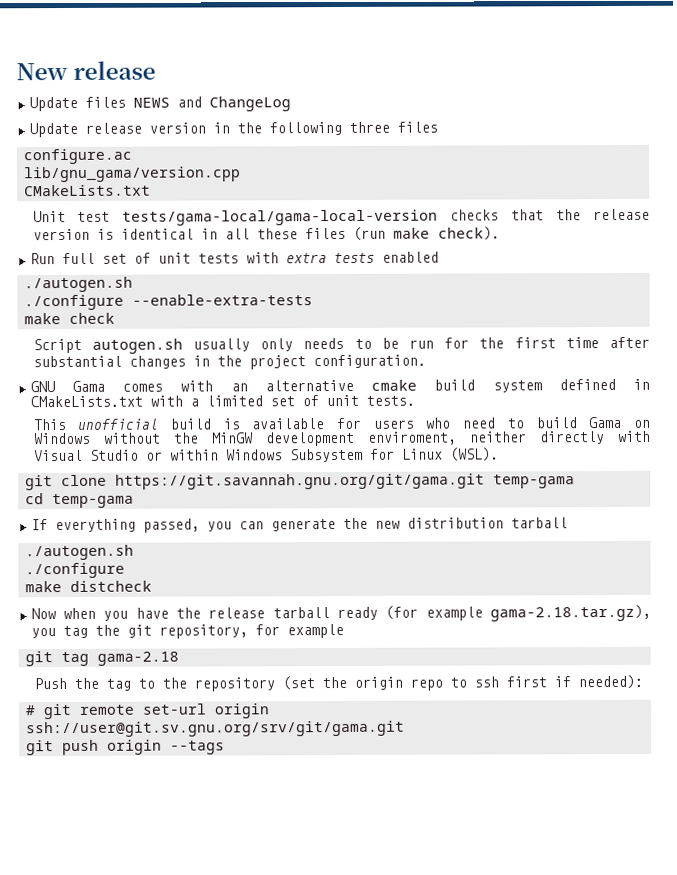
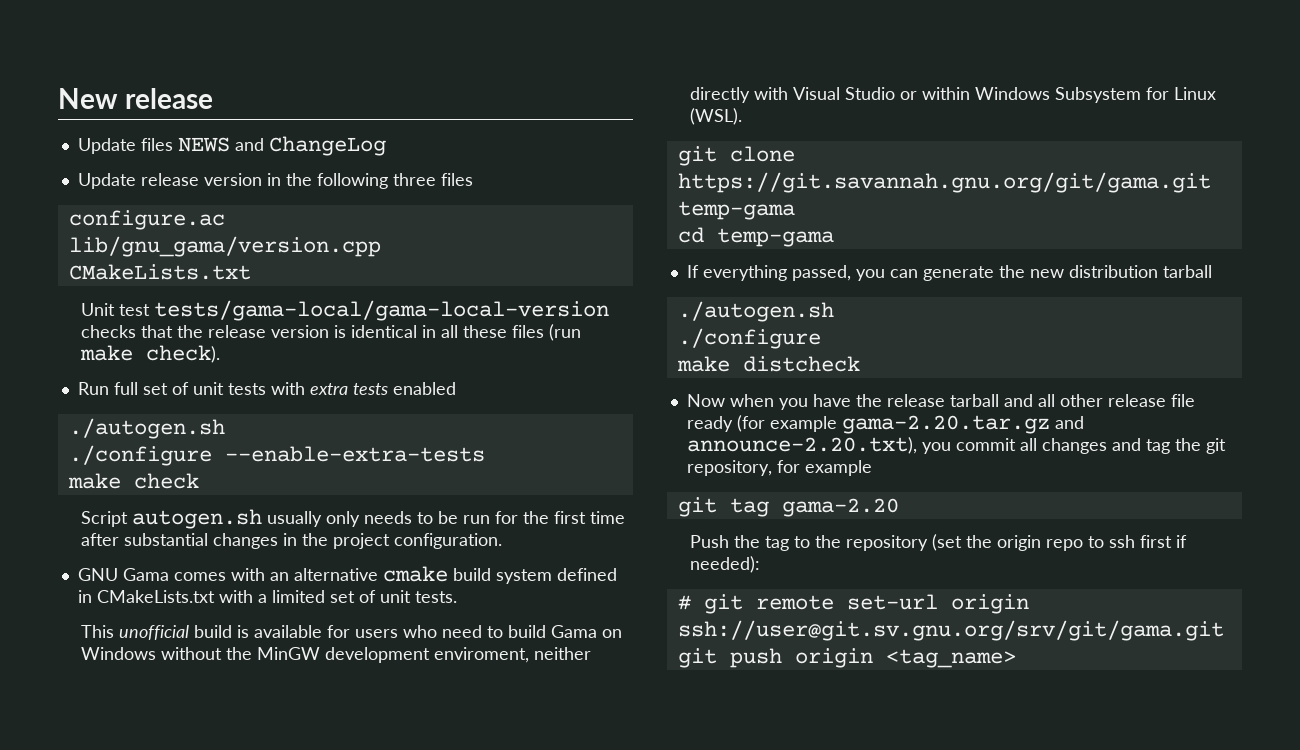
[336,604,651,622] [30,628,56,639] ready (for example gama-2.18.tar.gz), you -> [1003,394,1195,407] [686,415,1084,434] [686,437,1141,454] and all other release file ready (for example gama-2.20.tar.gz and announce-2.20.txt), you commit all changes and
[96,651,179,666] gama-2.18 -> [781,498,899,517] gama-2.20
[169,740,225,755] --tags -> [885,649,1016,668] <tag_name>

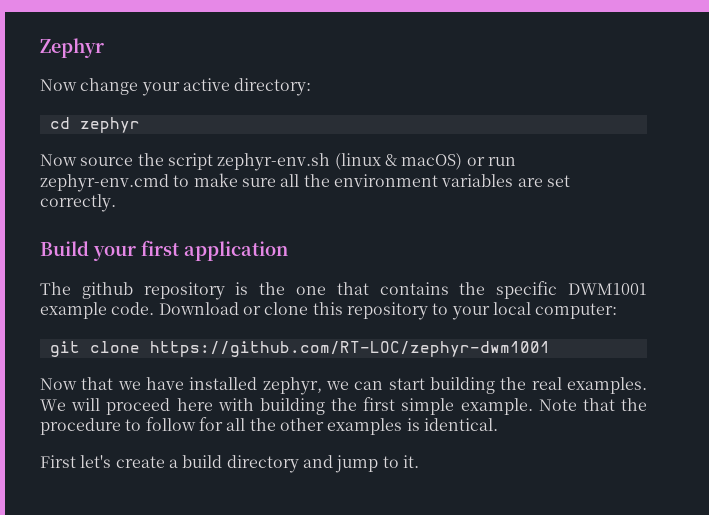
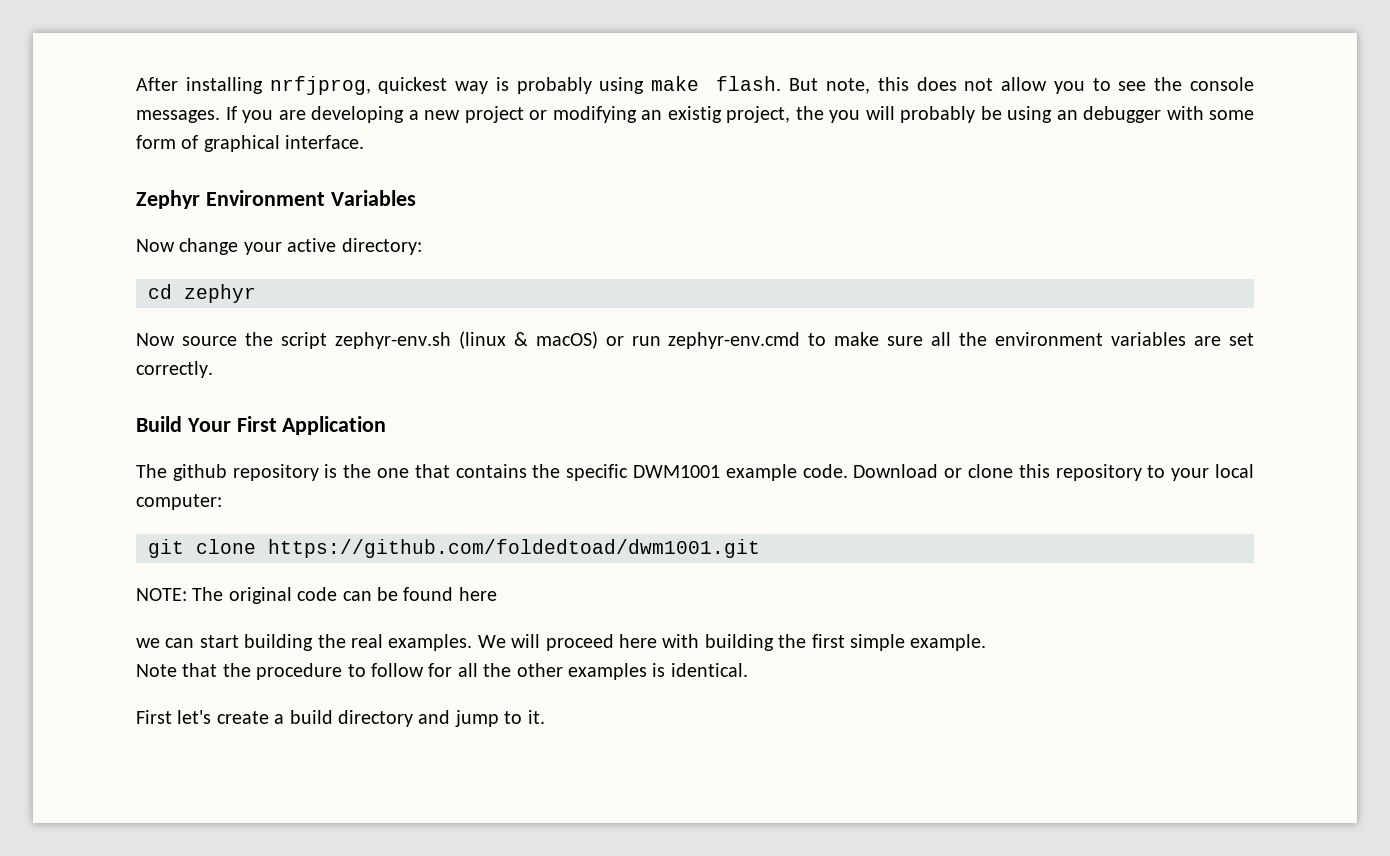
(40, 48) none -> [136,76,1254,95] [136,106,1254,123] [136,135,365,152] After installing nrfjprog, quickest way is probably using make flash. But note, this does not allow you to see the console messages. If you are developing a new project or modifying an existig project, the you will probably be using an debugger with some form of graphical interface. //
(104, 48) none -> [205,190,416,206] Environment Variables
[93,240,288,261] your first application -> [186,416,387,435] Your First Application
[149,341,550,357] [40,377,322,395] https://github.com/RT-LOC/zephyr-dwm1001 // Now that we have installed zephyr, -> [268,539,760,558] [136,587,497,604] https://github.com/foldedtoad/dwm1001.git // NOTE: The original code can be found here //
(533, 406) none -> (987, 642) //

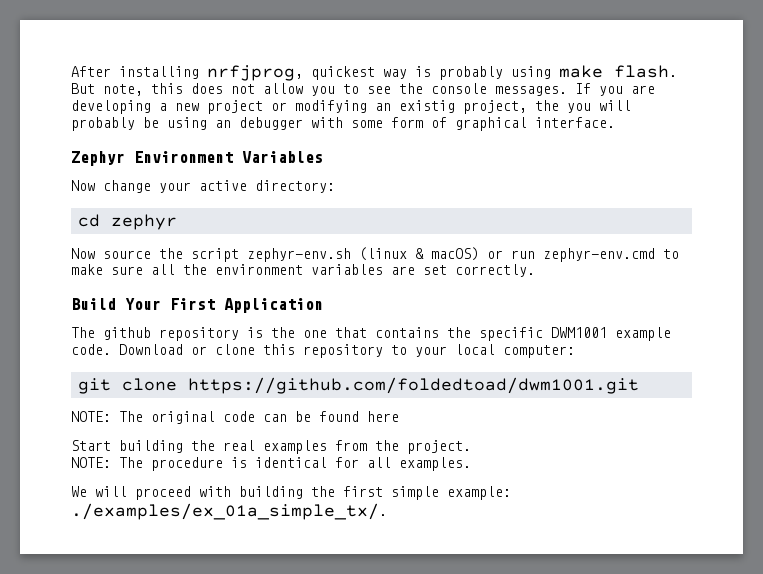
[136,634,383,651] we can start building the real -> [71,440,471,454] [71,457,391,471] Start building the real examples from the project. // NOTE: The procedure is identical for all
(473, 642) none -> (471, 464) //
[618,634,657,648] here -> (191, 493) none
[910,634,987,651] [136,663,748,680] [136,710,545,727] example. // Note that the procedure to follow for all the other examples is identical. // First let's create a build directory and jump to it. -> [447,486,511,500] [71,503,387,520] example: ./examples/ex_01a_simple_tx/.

================================

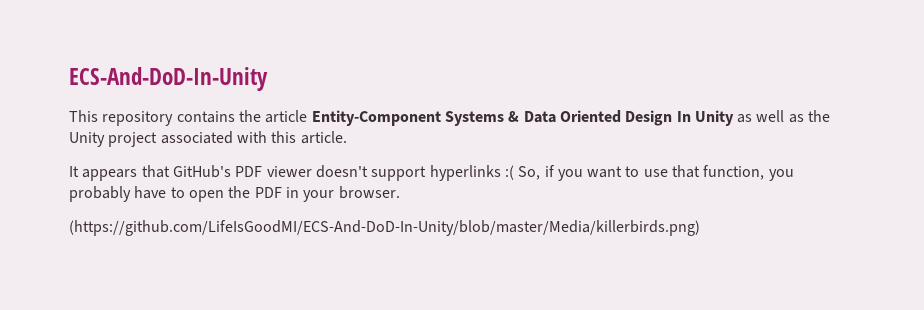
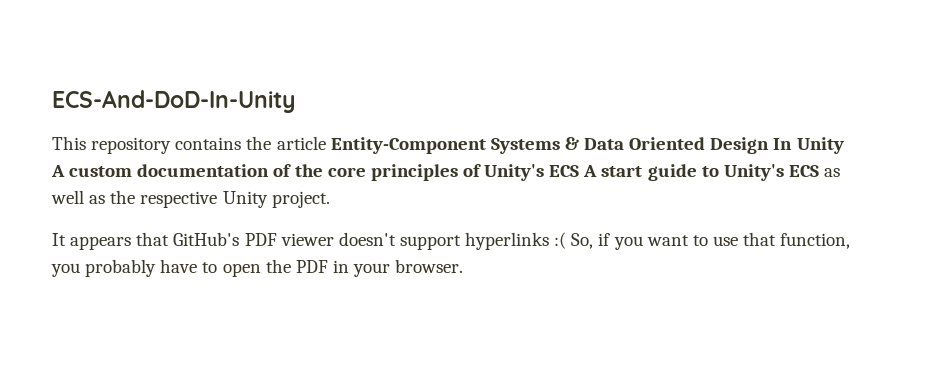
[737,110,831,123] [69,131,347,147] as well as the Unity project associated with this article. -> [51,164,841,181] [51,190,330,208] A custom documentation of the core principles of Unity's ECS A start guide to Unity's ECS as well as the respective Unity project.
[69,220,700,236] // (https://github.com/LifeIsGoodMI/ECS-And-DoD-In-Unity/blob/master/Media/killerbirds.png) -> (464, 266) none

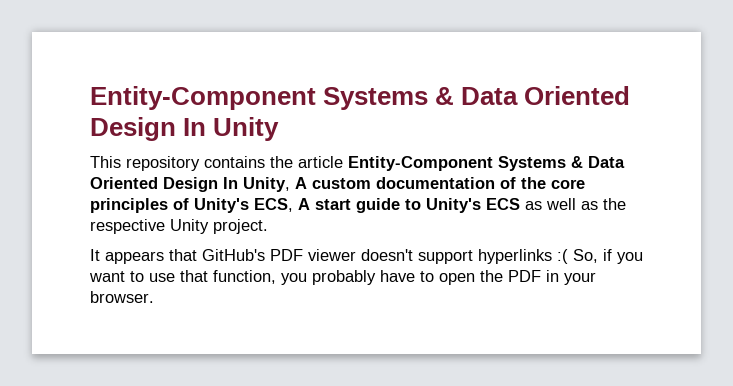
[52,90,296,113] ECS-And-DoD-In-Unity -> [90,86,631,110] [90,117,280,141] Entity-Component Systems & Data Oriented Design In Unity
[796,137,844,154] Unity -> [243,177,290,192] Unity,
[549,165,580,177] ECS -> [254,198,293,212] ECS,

================================

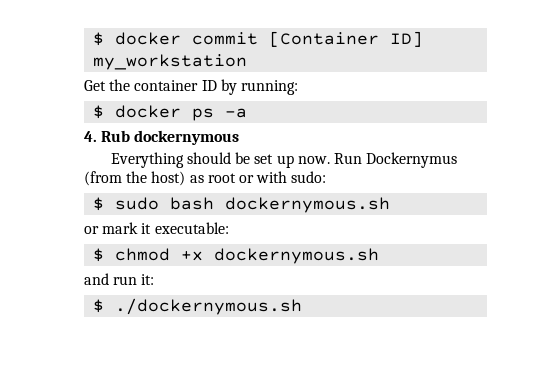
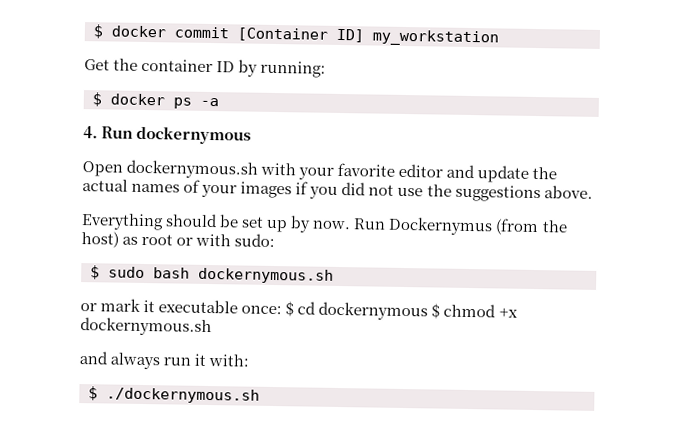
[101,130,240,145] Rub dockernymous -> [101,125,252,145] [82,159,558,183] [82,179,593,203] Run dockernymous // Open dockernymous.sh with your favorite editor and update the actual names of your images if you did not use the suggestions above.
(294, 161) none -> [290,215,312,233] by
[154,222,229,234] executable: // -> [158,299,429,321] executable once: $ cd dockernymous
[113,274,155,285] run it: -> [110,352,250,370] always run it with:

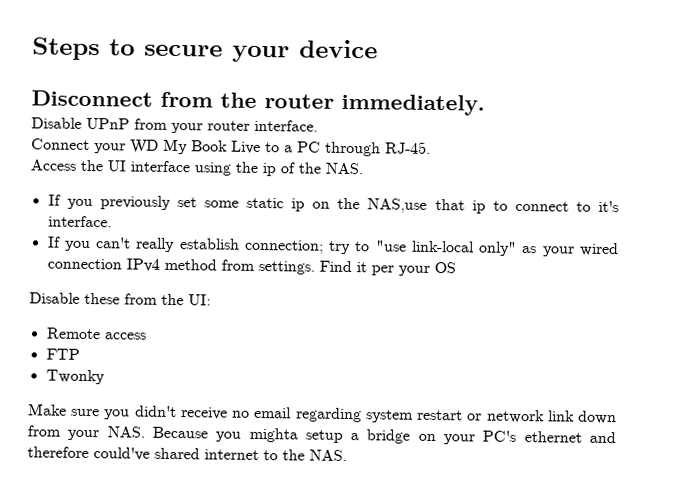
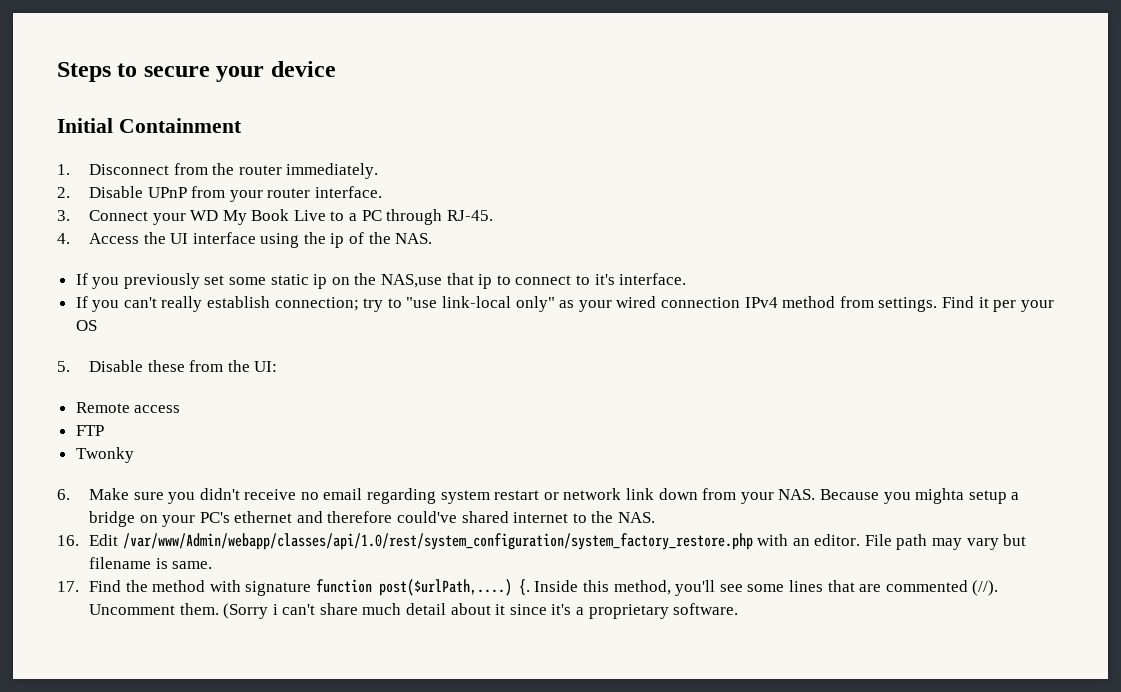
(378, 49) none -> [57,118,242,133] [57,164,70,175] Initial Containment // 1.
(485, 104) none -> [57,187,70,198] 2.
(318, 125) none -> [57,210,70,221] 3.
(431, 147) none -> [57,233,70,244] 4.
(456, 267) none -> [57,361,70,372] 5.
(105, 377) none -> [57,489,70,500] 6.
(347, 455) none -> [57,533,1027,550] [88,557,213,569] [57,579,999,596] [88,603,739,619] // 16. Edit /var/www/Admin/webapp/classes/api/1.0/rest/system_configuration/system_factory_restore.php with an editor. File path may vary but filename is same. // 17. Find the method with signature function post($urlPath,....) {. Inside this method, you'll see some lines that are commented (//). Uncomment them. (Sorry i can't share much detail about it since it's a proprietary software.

================================

### Task directions
For this exercise, please output exactly the lines above starting at the line with "[618,634,657,648] here -> (191, 493) none" and ending at the line with "[910,634,987,651] [136,663,748,680] [136,710,545,727]", ends included.

### Task answer
[618,634,657,648] here -> (191, 493) none
[910,634,987,651] [136,663,748,680] [136,710,545,727] example. // Note that the procedure to follow for all the other examples is identical. // First let's create a build directory and jump to it. -> [447,486,511,500] [71,503,387,520] example: ./examples/ex_01a_simple_tx/.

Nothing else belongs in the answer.